Der wohl erstaunlichste Moment des Albums ist „just stand there“. Der Song basiert zwar auf einem elektronischen Beat, der fast an einen Herzschlag erinnert, doch die treibende Kraft ist ein scheinbar endloses Klavier-Crescendo, das sich so intensiv aufbaut, dass es einem physisch den Atem raubt. Über allem schwebt der wunderschöne Text von SOAK, der das Gefühl beschreibt, das einen im Anblick unbeschreiblicher Schönheit bekommt: „I felt like all four seasons happened in one day. And I just stand there.“ Das ist die exakte Beschreibung des Gefühls, das dieser Song bei einem hinterlässt.

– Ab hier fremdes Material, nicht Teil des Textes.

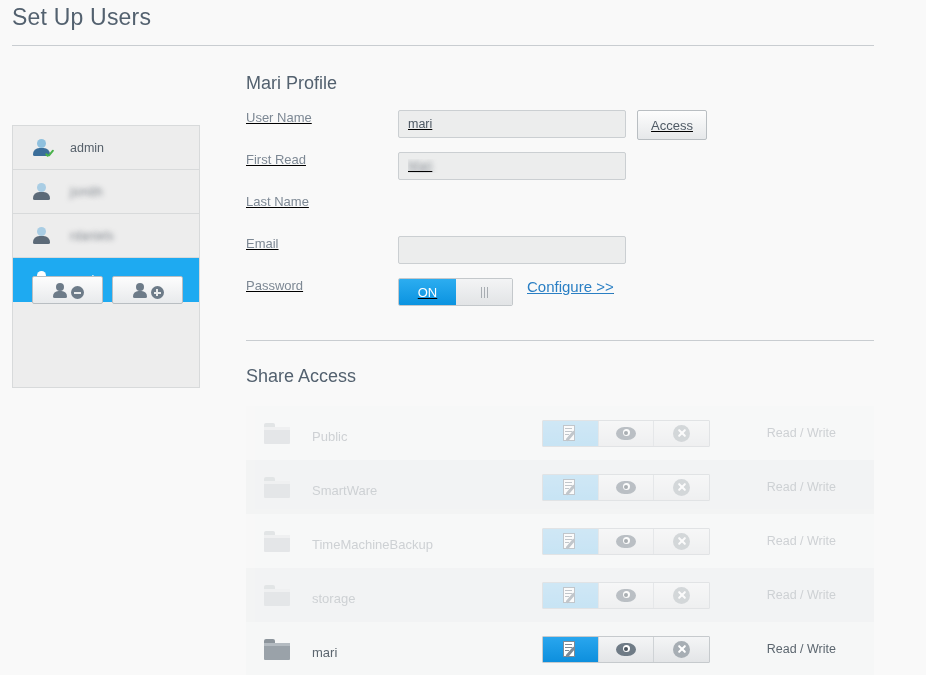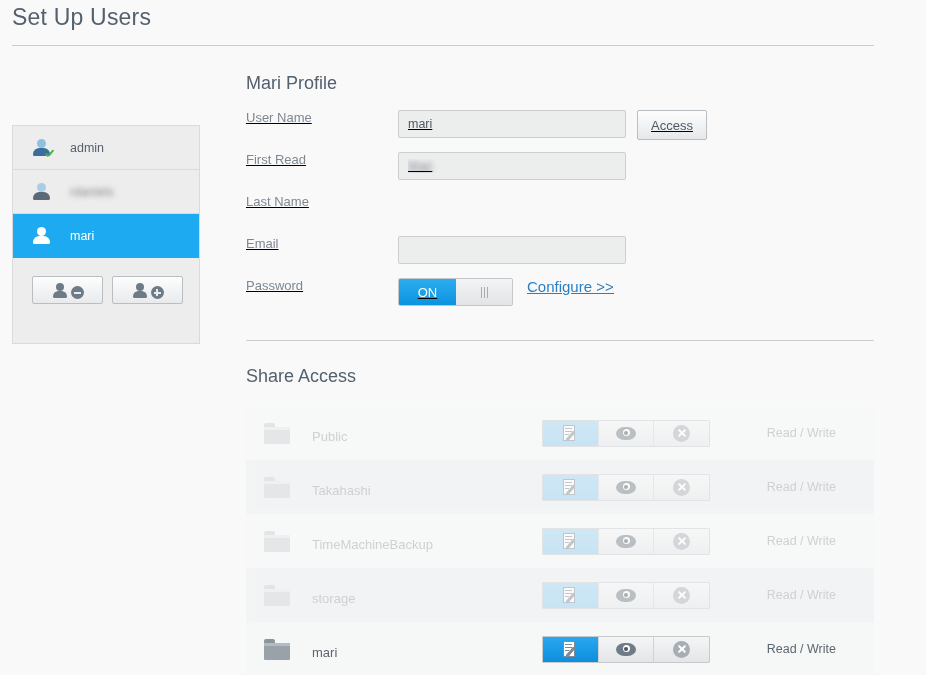"jsmith" div.user-row { html: none -> <div> <span> <span></span> <span></span> </span> <span>jsmith</span> </div> }
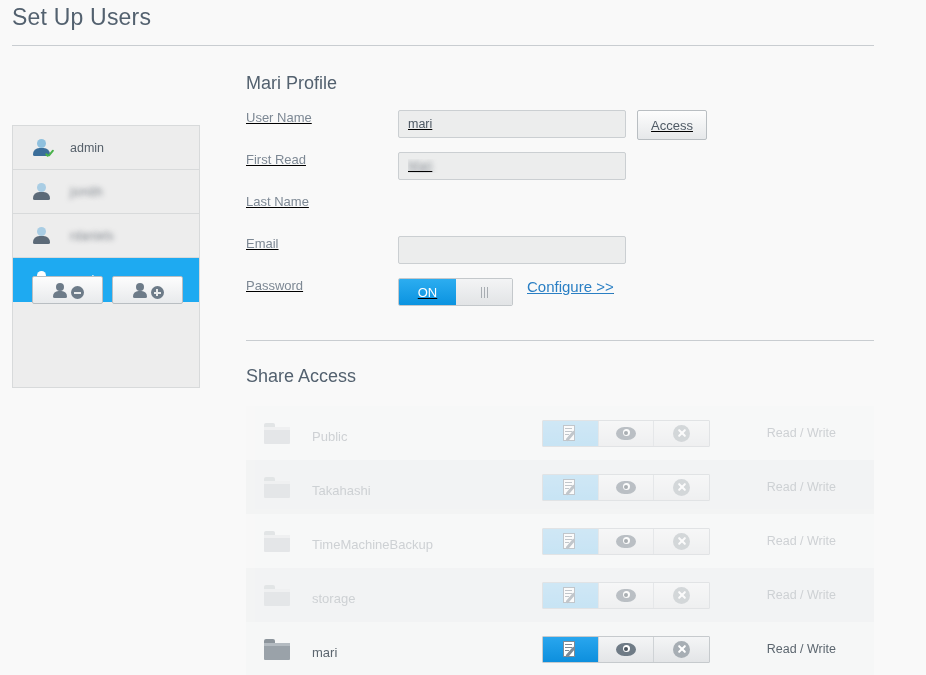"Takahashi" span.share-name { text: Takahashi -> SmartWare }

Da ist der kompromisslose Dancefloor-Knaller „glow“. Oder „where will I be“, die Zusammenarbeit mit der amerikanischen Country-Rock-Legende Emmylou Harris, die wie eine Einladung zu einem irischen Folk-Tanzkreis klingt. Und da ist der Albumabschluss „backseat“, eine Neubearbeitung des The Japanese House-Tracks „Sunshine Baby“, die beweist, dass etwas bereits Schönes noch schöner werden kann, wenn zwei Gleichgesinnte zusammenkommen. Sogar der leicht kitschige Dance-Pop von „peace you need“ fügt sich organisch in das Gesamtbild. Vor allem, wenn man bei einer Fred again Show schon einmal zum Mitsingen aufgefordert wurde: „I let you take a piece of me. I hope you get the peace you need.“
Letztendlich wird die wahre Qualität von „ten days“ nicht durch technische Aspekte definiert (auch wenn die Produktion teilweise irrwitzig ist und Fred selbst ganz nebenbei einige seiner bisher besten Gesangsleistungen zeigt). Es ist auch keine Frage des Genres. Ist das hier per Definition immer noch eine Electronic Dance Album? Und vor allem: Ist das überhaupt wichtig? Es steckt einfach so viel Leben in dieser Platte, ein Bewusstsein für alle seine Aspekte, das sich unweigerlich auf den Hörer überträgt. Was ist es, das uns als Menschen verbindet, so unterschiedlich wir auch sein mögen? Der Wunsch durchzuhalten, der Wunsch zu überleben, es besser zu machen und besser zu sein. Die Musik von Fred again kann uns das tröstliche und verbindende Gefühl geben, dass wir alle irgendwann einmal an diesem Punkt waren. Glücklicherweise schaffen es die meisten von uns. Und manchmal ist Musik wie diese der Schlüssel dazu.